Latvian Social Democratic Workers' Party politician

Karl Andreevich Peterson (Kārlis Pētersons; 1877 – 17 January 1926) was a Latvian Marxist revolutionary, Soviet statesman, military and party leader, and an active participant in the Civil War in Russia.

==Biography==
Born into the family of a tenant, he studied at the volost school. In 1895, he moved to Riga, where he first worked as a laborer and then as a reporter for various democratic newspapers. In 1898, he joined the Russian Social Democratic Labour Party. In the same year, he organized one of the first social democratic circles in Latvia. In 1899, a member of the Riga Committee of the Russian Social Democratic Labor Party, since 1900, he has been conducting party work in Libava. In 1901, he was arrested and sentenced to 3 years of exile in Siberia. Upon his return in April 1904, at the party propaganda work in Riga and Libava, he participated in organizing unrest among agricultural workers.

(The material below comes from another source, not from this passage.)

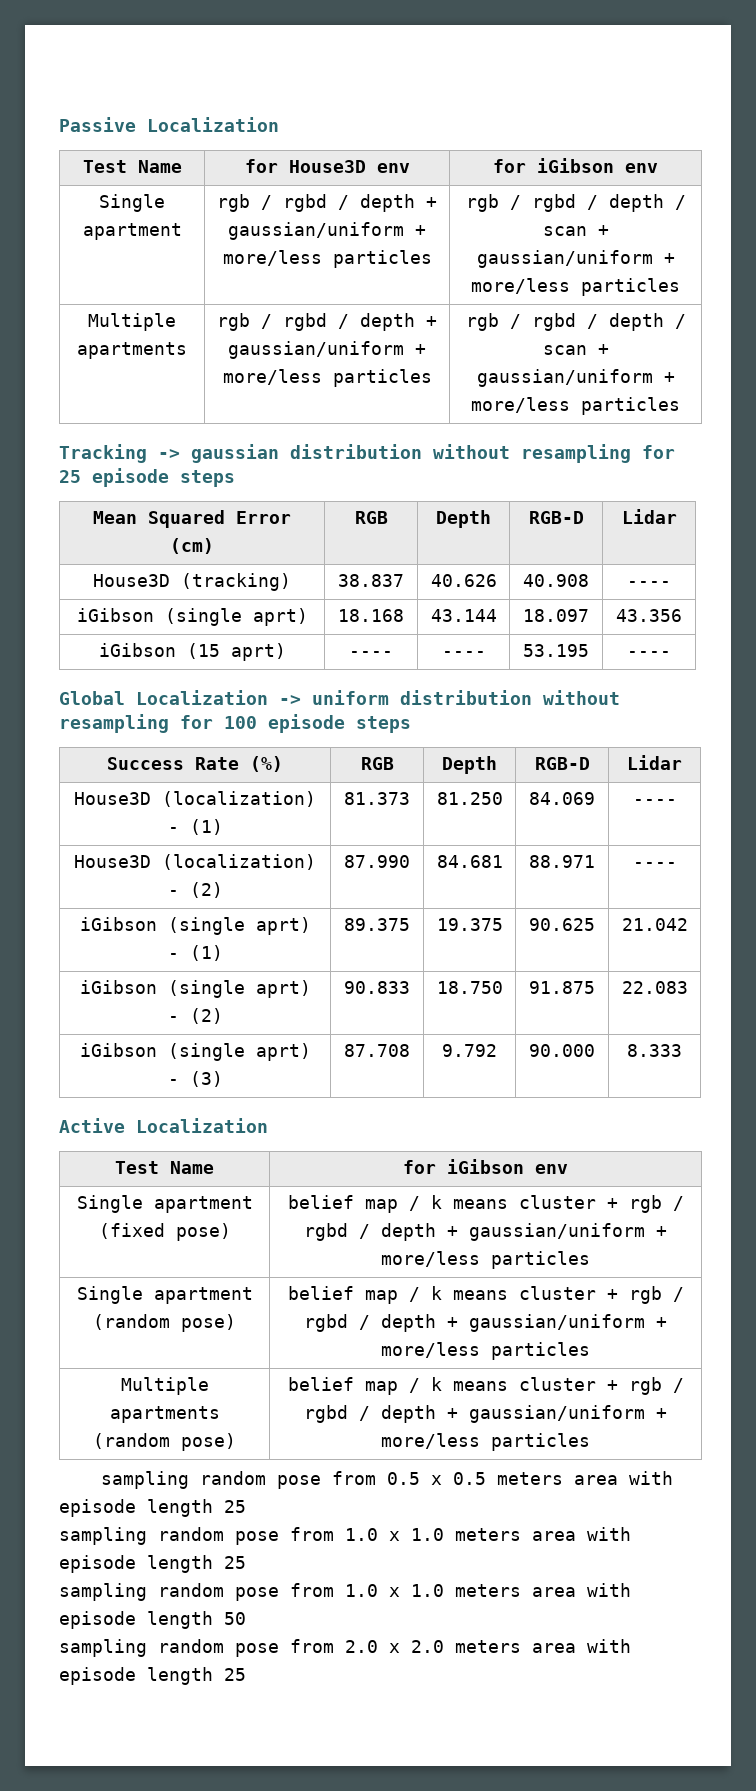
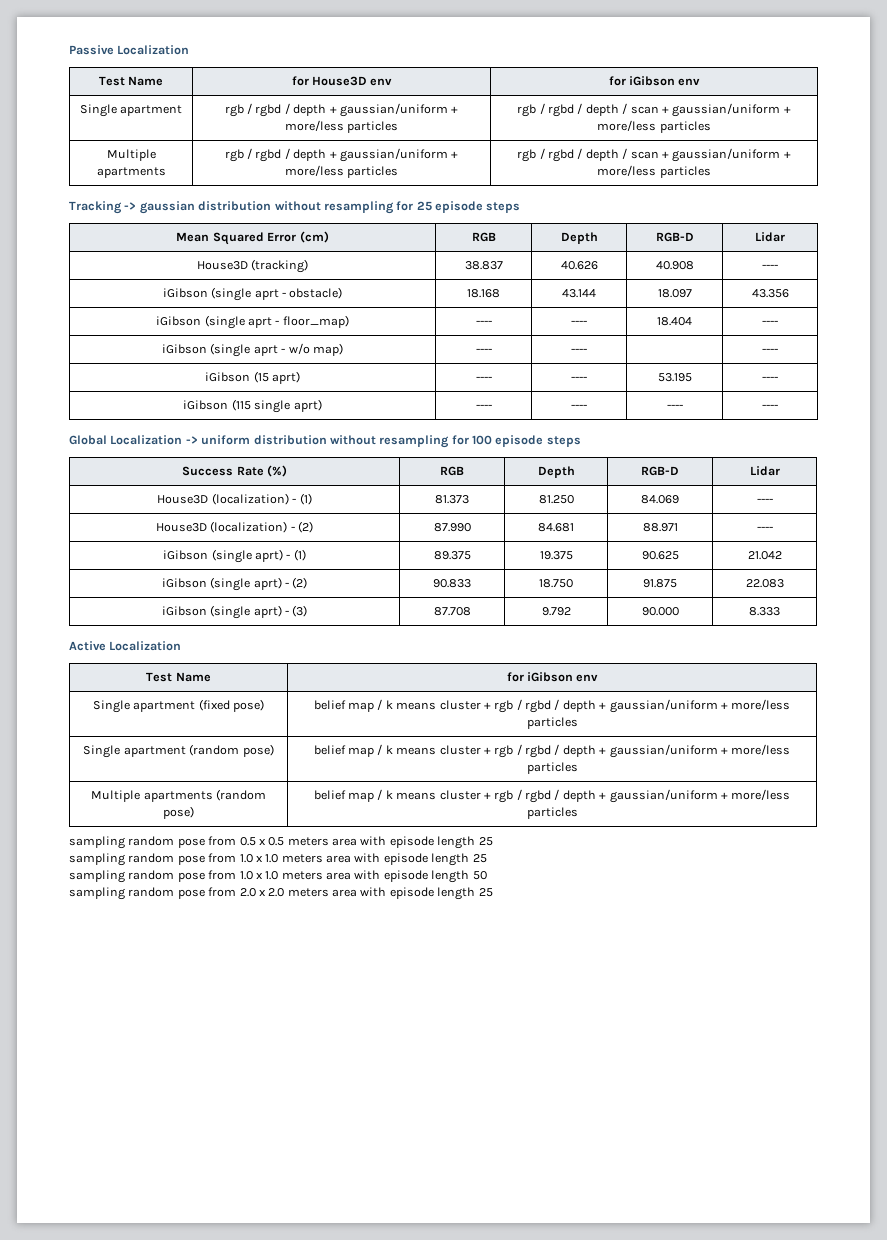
[252,608,308,626] aprt) -> [254,287,343,300] aprt - obstacle)
(682, 615) none -> [156,315,349,329] [475,320,492,325] [571,320,587,325] [657,317,692,326] [762,320,778,325] [162,343,343,357] [475,348,492,353] [571,348,587,353] [762,348,778,353] // iGibson (single aprt - floor_map) | ---- | ---- | 18.404 | ---- // iGibson (single aprt - w/o map) | ---- | ---- | | ----
(671, 654) none -> [183,399,322,413] [475,404,492,409] [571,404,587,409] [666,404,683,409] [762,404,778,409] // iGibson (115 single aprt) | ---- | ---- | ---- | ----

In 1908, he was transferred to revolutionary work in Moscow, where he was again arrested and sentenced to 1 year of imprisonment in a fortress. Returning to Riga in 1911, he became the editor of various social–democratic party publications – the newspaper Laika Balss (Voice of the Time), and others. At the end of 1912, he was arrested again and sent to a settlement in the Arkhangelsk Governorate for 3 years. At the end of 1915, he returned to Petrograd, where he worked as a secretary of the health insurance fund at the Krasny Triangle factory.

In 1916, in the army, served in the reserve regiment of Latvian Riflemen in the city of Valmiera. In 1917, he was a member of the Executive Committee of the Joint Council of Latvian Rifle Regiments, delegate and representative of Latvian Riflemen at the 2nd All–Russian Congress of Soviets. At the 2nd, 3rd, 4th, 5th and 6th All–Russian Congresses of Soviets, he was elected a member of the All–Russian Central Executive Committee. Member of the All–Russian Extraordinary Commission on 1 January 1918. On 13 April 1918, by order of the People's Commissar For Military Affairs of the Russian Socialist Federative Soviet Republic, he was appointed Commissar of the Latvian Division. In 1919, he was a member of the government of Soviet Latvia, People's Commissar For Military Affairs and a member of the Revolutionary Military Council of the Army of Soviet Latvia. In 1920 – military commissar of the Yenisey Governorate, from November 1920 to January 1921 – a member of the Revolutionary Military Council of the 5th Army of the Eastern Front. Since 1921 – authorized by the People's Commissariat of Foreign Affairs in Novorossiysk.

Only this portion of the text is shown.